Dysfunctional Glymphatic System with Disrupted Aquaporin 4 Expression Pattern on Astrocytes Causes Bacterial Product Accumulation in the CSF during Pneumococcal Meningitis

Abstract

Pneumococcal meningitis, inflammation of the meninges due to an infection of the Central Nervous System caused by Streptococcus pneumoniae (the pneumococcus), is the most common form of community-acquired bacterial meningitis globally. Aquaporin 4 (AQP4) water channels on astrocytic end feet regulate the solute transport of the glymphatic system, facilitating the exchange of compounds between the brain parenchyma and the cerebrospinal fluid (CSF), which is important for the clearance of waste away from the brain. Wistar rats, subjected to either pneumococcal meningitis or artificial CSF (sham control), received Evans blue-albumin (EBA) intracisternally. Overall, the meningitis group presented a significant impairment of the glymphatic system by retaining the EBA in the CSF compartments compared to the uninfected sham group. Our results clearly showed that during pneumococcal meningitis, the glymphatic system does not function because of a detachment of the astrocytic end feet from the blood-brain barrier (BBB) vascular endothelium, which leads to misplacement of AQP4 with the consequent loss of the AQP4 water channel's functionality. IMPORTANCE The lack of solute drainage due to a dysfunctional glymphatic system leads to an increase of the neurotoxic bacterial material in the CSF compartments of the brain, ultimately leading to brain-wide neuroinflammation and neuronal damage with consequent impairment of neurological functions.
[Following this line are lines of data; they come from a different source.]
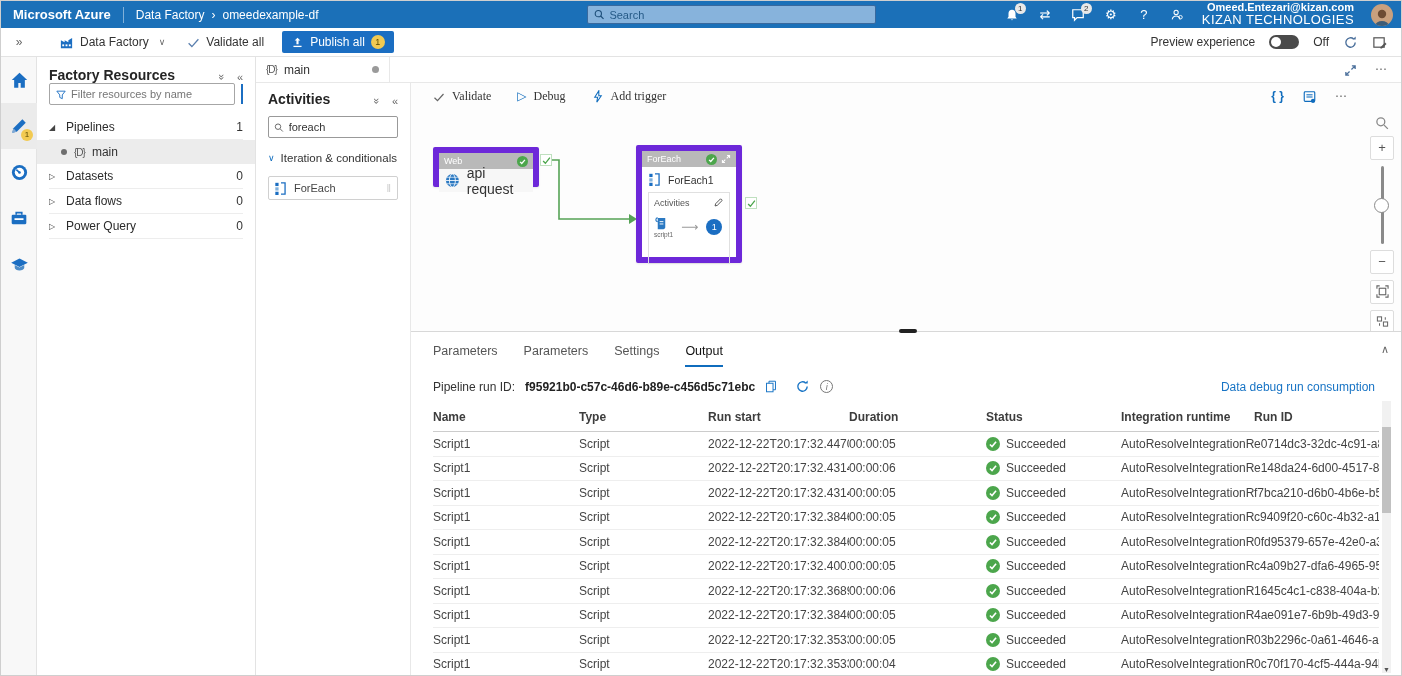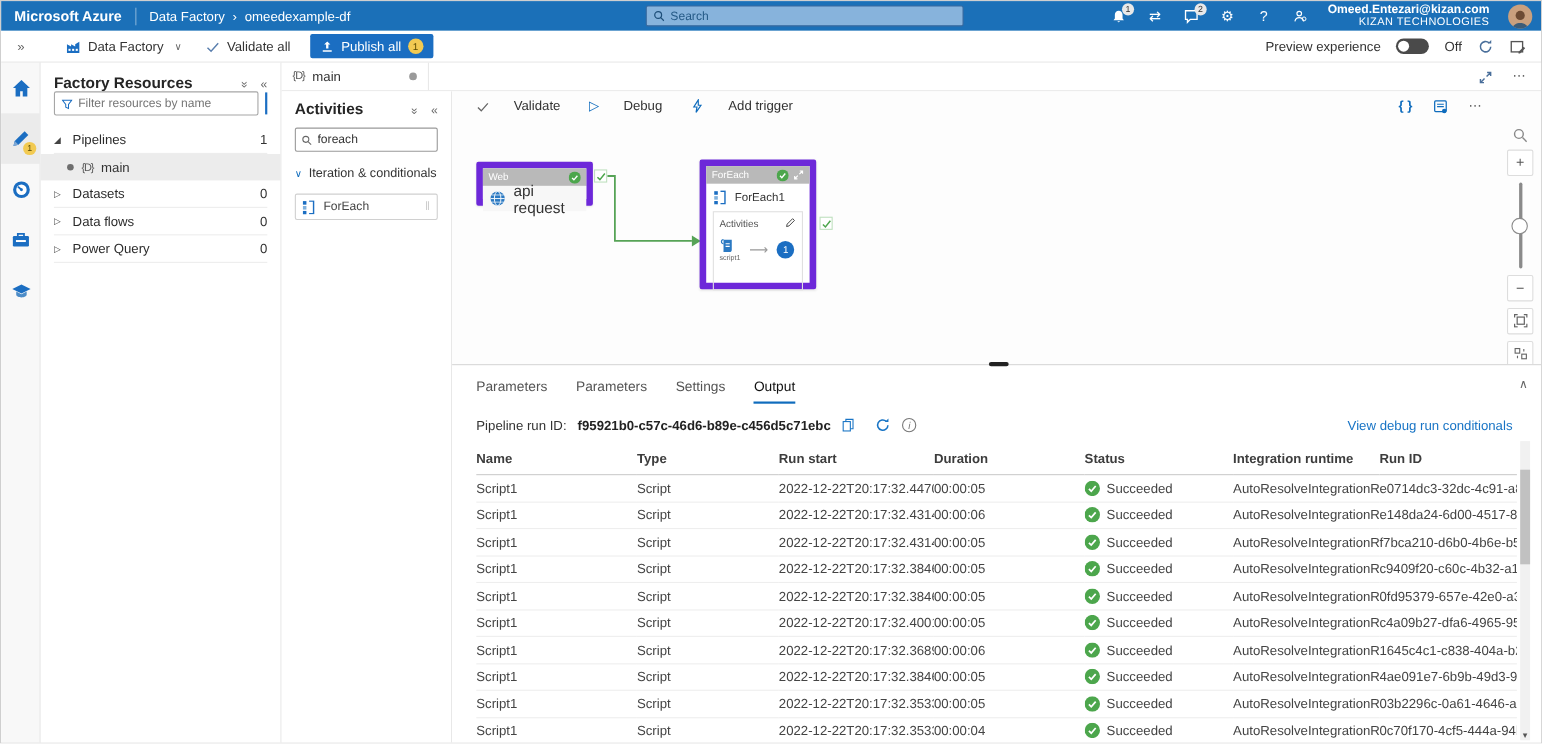"KIZAN TECHNOLOGIES" .acct .org { font-size: 10px -> 13px }
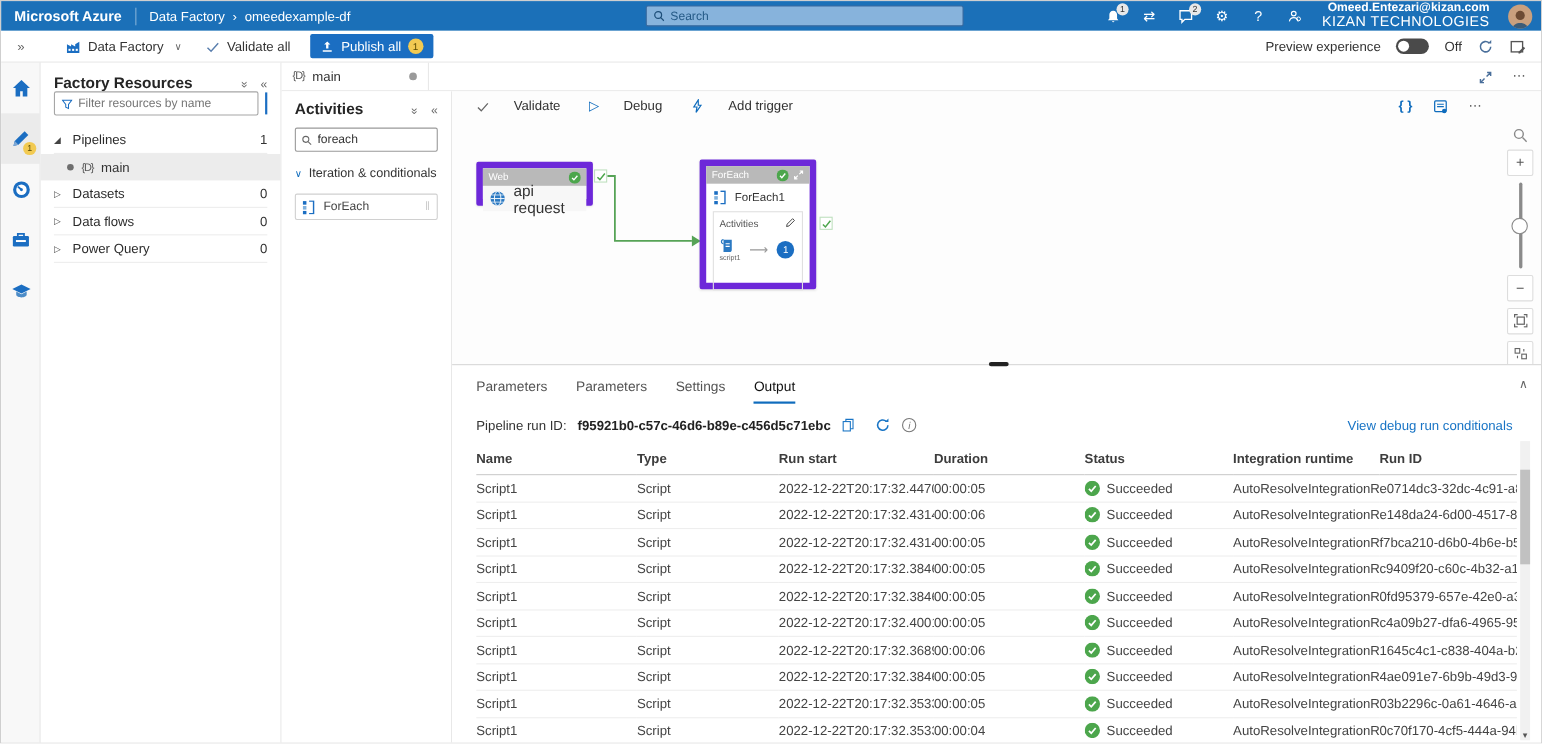"Validate" .cv-tb-item { align-items: flex-end -> center; font-family: none -> Liberation Serif, serif; gap: 22px -> 7px }
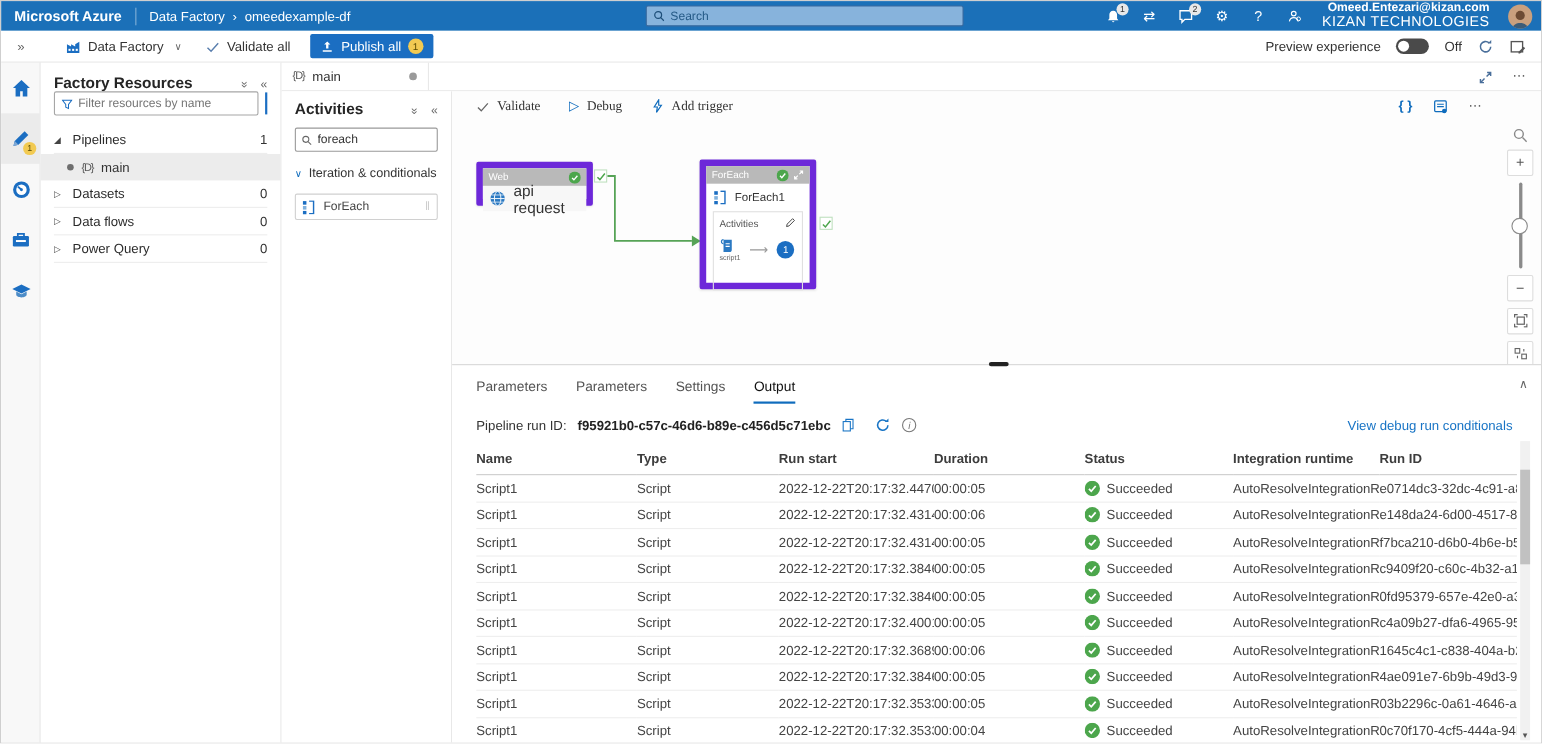"View debug run conditionals" a.link { text: View debug run conditionals -> Data debug run consumption }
The loss of function of the glymphatic system can therefore be a leading cause of the neurological sequelae developing post-bacterial meningitis.

Keywords: Streptococcus pneumoniae; aquaporin 4; astrocytic end feet; blood-brain barrier (BBB); glymphatic system; meningitis; neuroinflammation; neuronal damage.

FIG 1

Demonstration of impaired glymphatic system's functionality during experimental pneumococcal meningitis in vivo. (A and B) Transit of EBA from cisterna magna to serum (A) and from cisterna magna to the brain (B) of adult Wistar rats at 4, 24, and 72 h after induction of pneumococcal meningitis. Data are shown as mean and standard deviation. Statistical significance is shown compared to the control group (n = 5). *, P < 0.05. (C) Retained EBA in the brains of the sham (noninfected) control and meningitis groups at the 4-h time point (the time point with higher EBA retention for both groups). Images of one brain/group are shown as representatives for both groups, and images have been taken from three different perspectives (side, top, and backwards). White arrows point toward the CSF compartments of the brain with high EBA retention.

FIG 2

Loss of glymphatic system's functionality is not due to changes in AQP4 expression levels but to a misplacement of AQP4 water channels on astrocytic end feet. (A) The total protein content of brain homogenate samples was measured after Coomassie staining. S, sham (noninfected) control; M, meningitis. The numbers 1 to 5 refer to the rat number in the group (sham or meningitis) per time point; due to excessive bleeding, one brain (M5) from the 72-h time point was not used for this analysis. (B) Western blot detection of AQP4 in brain homogenate samples from sham and meningitis groups; since AQP4 is expressed by astrocytes independently from the infection, brain homogenates from three sham rats were analyzed; due to excessive bleeding; one brain (M5) from the 72-h time point was not used for this analysis. (C) The percentage of AQP4/total protein content was finally calculated using ImageJ, and data are shown as mean and standard deviation. n.s., nonsignificant. (D) Quantification of the area of colocalization (in square pixels [sq. px.]) between the BBB vascular endothelium (in red in panel E, as shown in Fig. S5) and the astrocytes (in green in panel E, as shown in Fig. S5) measured with ImageJ. Data are shown as mean and standard deviation. *, P < 0.05; **, P < 0.01. (E) Confocal microscopy analysis of BBB vascular endothelium (red), astrocytes (green), and AQP4 (purple, rendered in white using the imaging program ZEN lite). Dark blue arrows point toward AQP4 fluorescent signal connecting astrocytic end feet with BBB vascular endothelium, while light blue arrows point toward focal expression of AQP4 on astrocytes detached from the BBB endothelium. Four brain tissue sections from three sham control and four infected rats were analyzed per time point, and three images per section were taken. The displayed images are representative of each group. Plane images were angled 30° from the horizontal position on the z axis using Imaris.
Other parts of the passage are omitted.